Contrairement aux parlers bretons du nord-ouest, mieux décrits et mieux connus de la
plupart des chercheurs, l’accent n’y affecte pas une position syllabique fixe, mais
émerge en fonction des nécessités de hiérarchisation de l’information. En résumé et
pour faire simple, un pic de perceptibilité est décelable sur la dernière syllabe d’un
groupe de sens, mais également très souvent sur la première, quoique de façon plus
aléatoire1. Ce modèle, présenté jusqu’alors comme systématique, ne semble pas devoir
être remis en cause, mais comme on va le voir, il doit être amendé sur le point des
phrases négatives. Ce qui suggère au passage quelques pistes de réflexion
supplémentaires dans le champ de la syntaxe.
2
Les exemples donnés ci-dessous sont empruntés à mon corpus de thèse. Ils transcrivent
des extraits d’un ensemble de conversations enregistrées auprès de locuteurs
empiriques à Malguénac entre 2000 et 2001 principalement. Les chiffres entre
parenthèses qui les suivent permettent de référencer les extraits et de les localiser avec
précision dans l’ensemble du corpus.
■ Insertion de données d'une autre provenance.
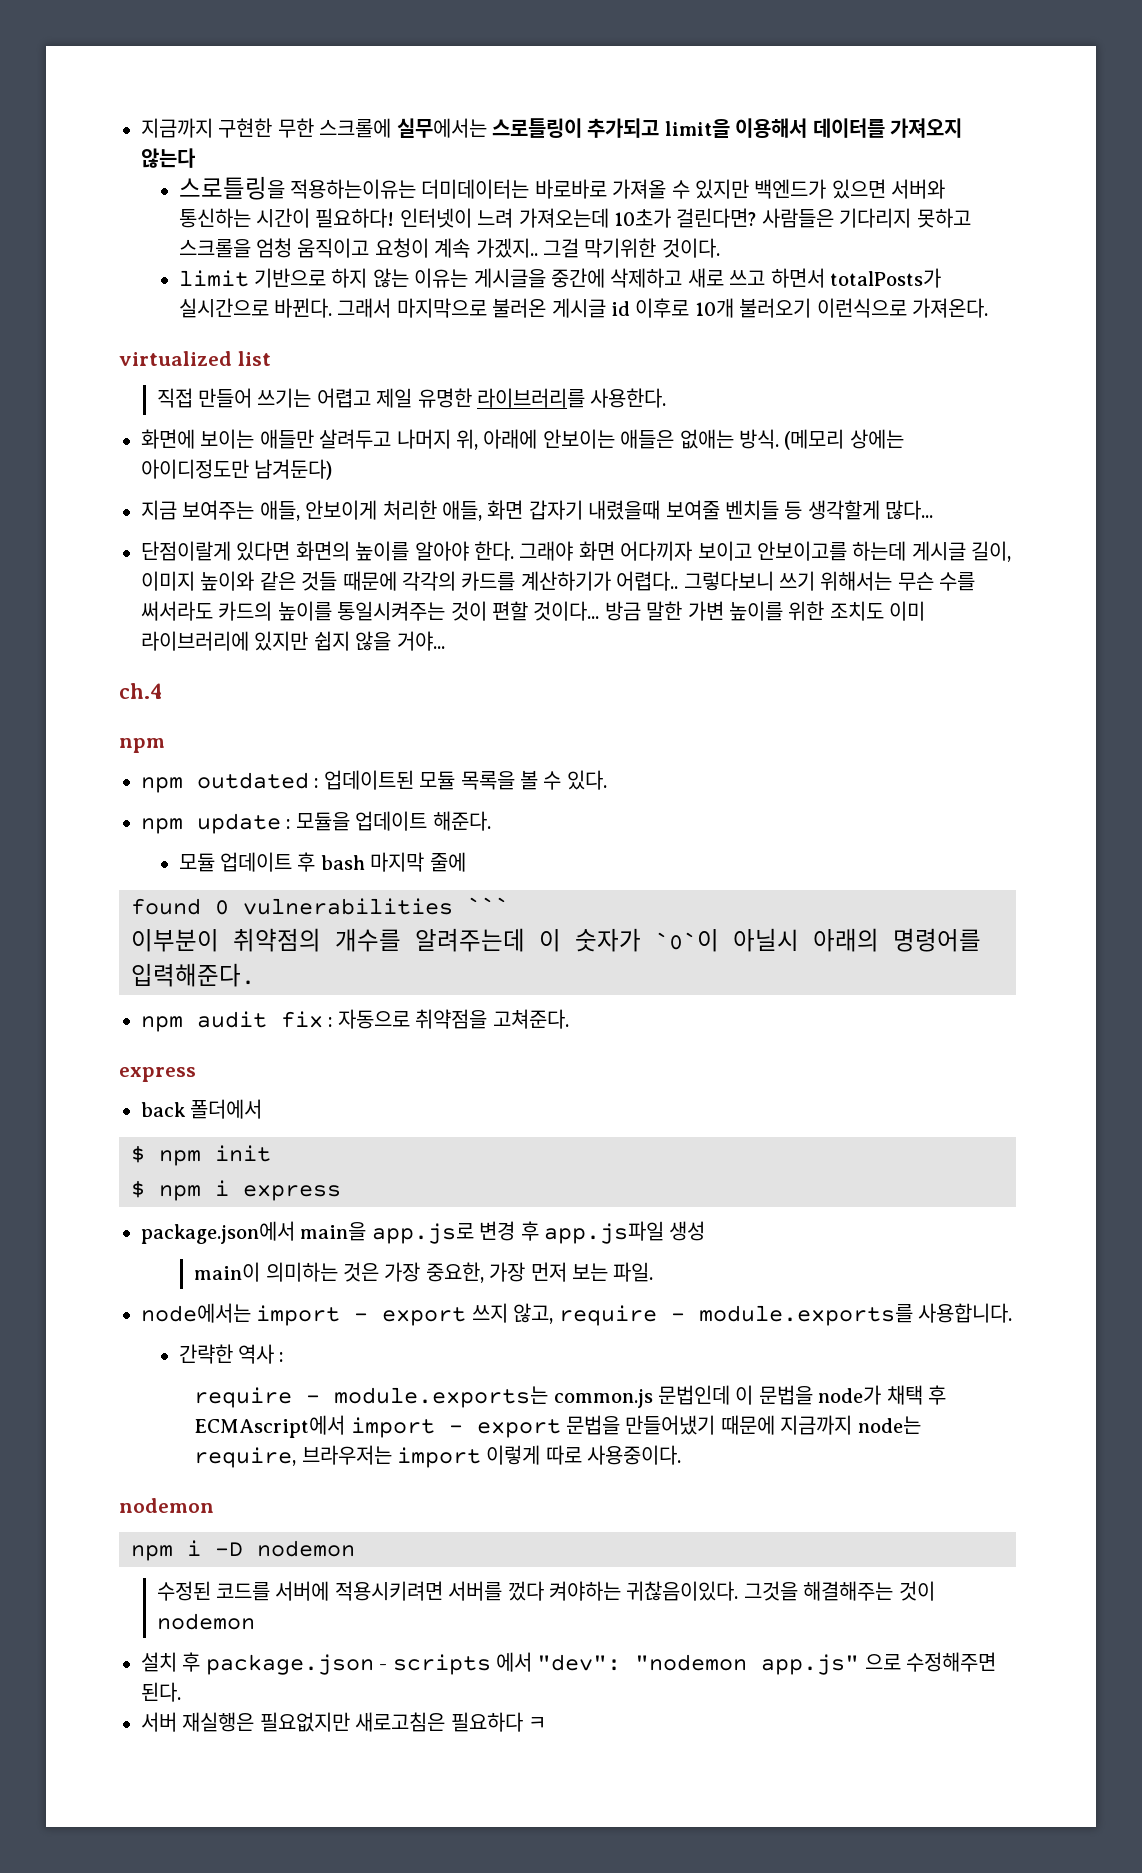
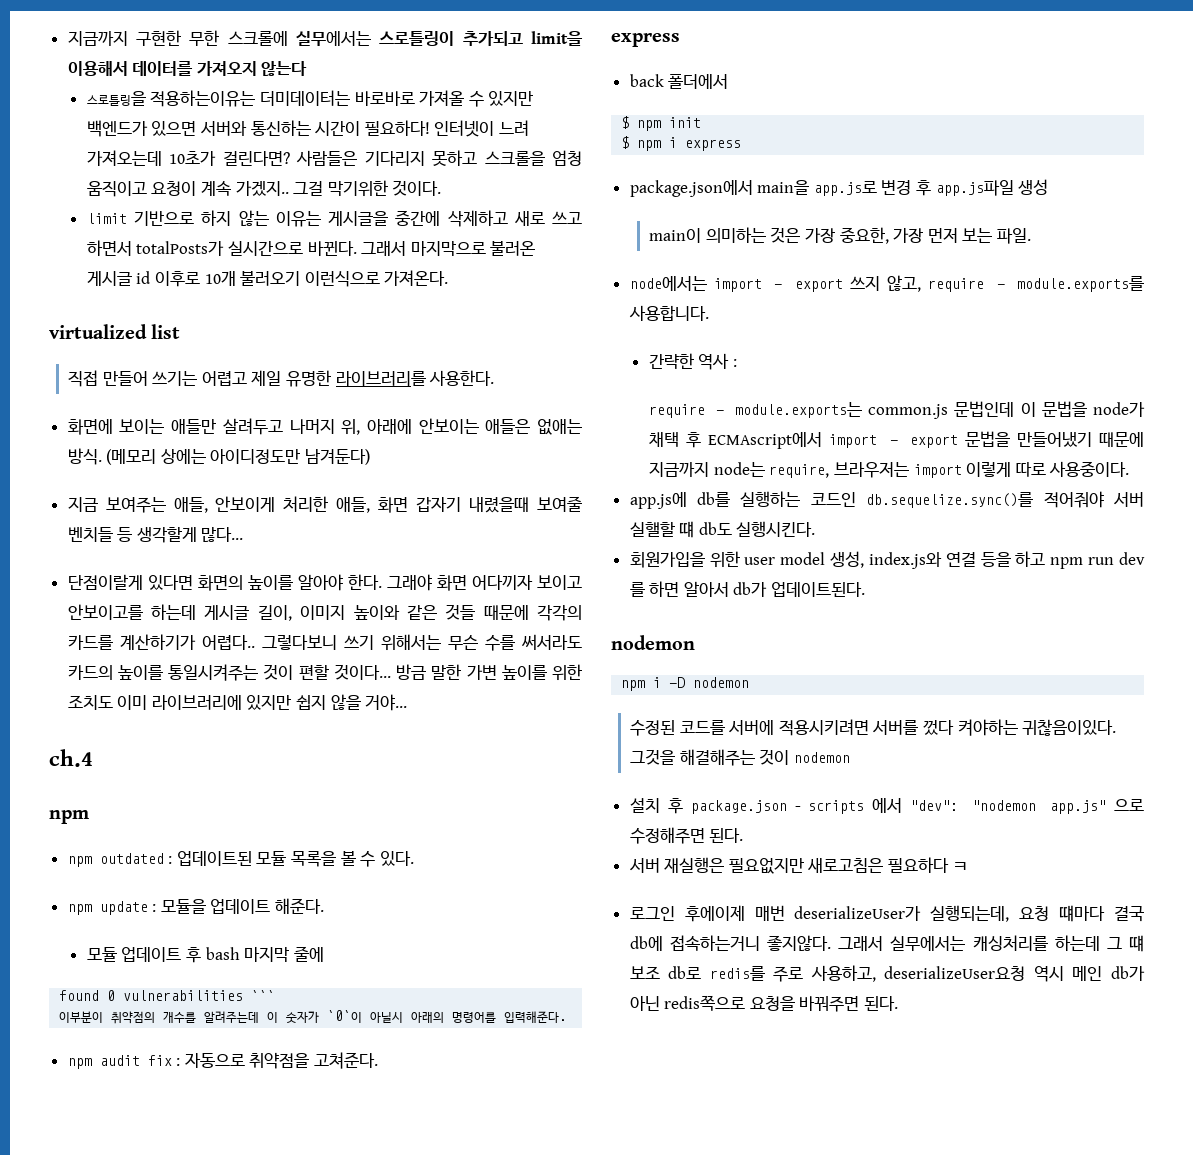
+ app.js에 db를 실행하는 코드인 db.sequelize.sync()를 적어줘야 서버 실핼할 떄 db도 실행시킨다.
+ 회원가입을 위한 user model 생성, index.js와 연결 등을 하고 npm run dev 를 하면 알아서 db가 업데이트된다.
+ 로그인 후에이제 매번 deserializeUser가 실행되는데, 요청 떄마다 결국 db에 접속하는거니 좋지않다. 그래서 실무에서는 캐싱처리를 하는데 그 떄 보조 db로 redis를 주로 사용하고, deserializeUser요청 역시 메인 db가 아닌 redis쪽으로 요청을 바꿔주면 된다.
Lorsque les extraits se présentent sous forme de
petits tableaux, la première colonne donne les initiales de l’informateur, dans la
deuxième colonne, la première ligne présente le texte en phonétique, la deuxième a
pour but d’en faciliter la lecture grâce à une transposition en breton littéraire, tandis
que la troisième ligne en donne la traduction en français. La dernière colonne en
présente les références chiffrées. Le soulignement des exemples transcrits sous forme
phonologique est motivé par l’impératif de différencier les segments accentuables
(soulignés) des non-accentuables (non-soulignés), cf. Le Pipec, 2005.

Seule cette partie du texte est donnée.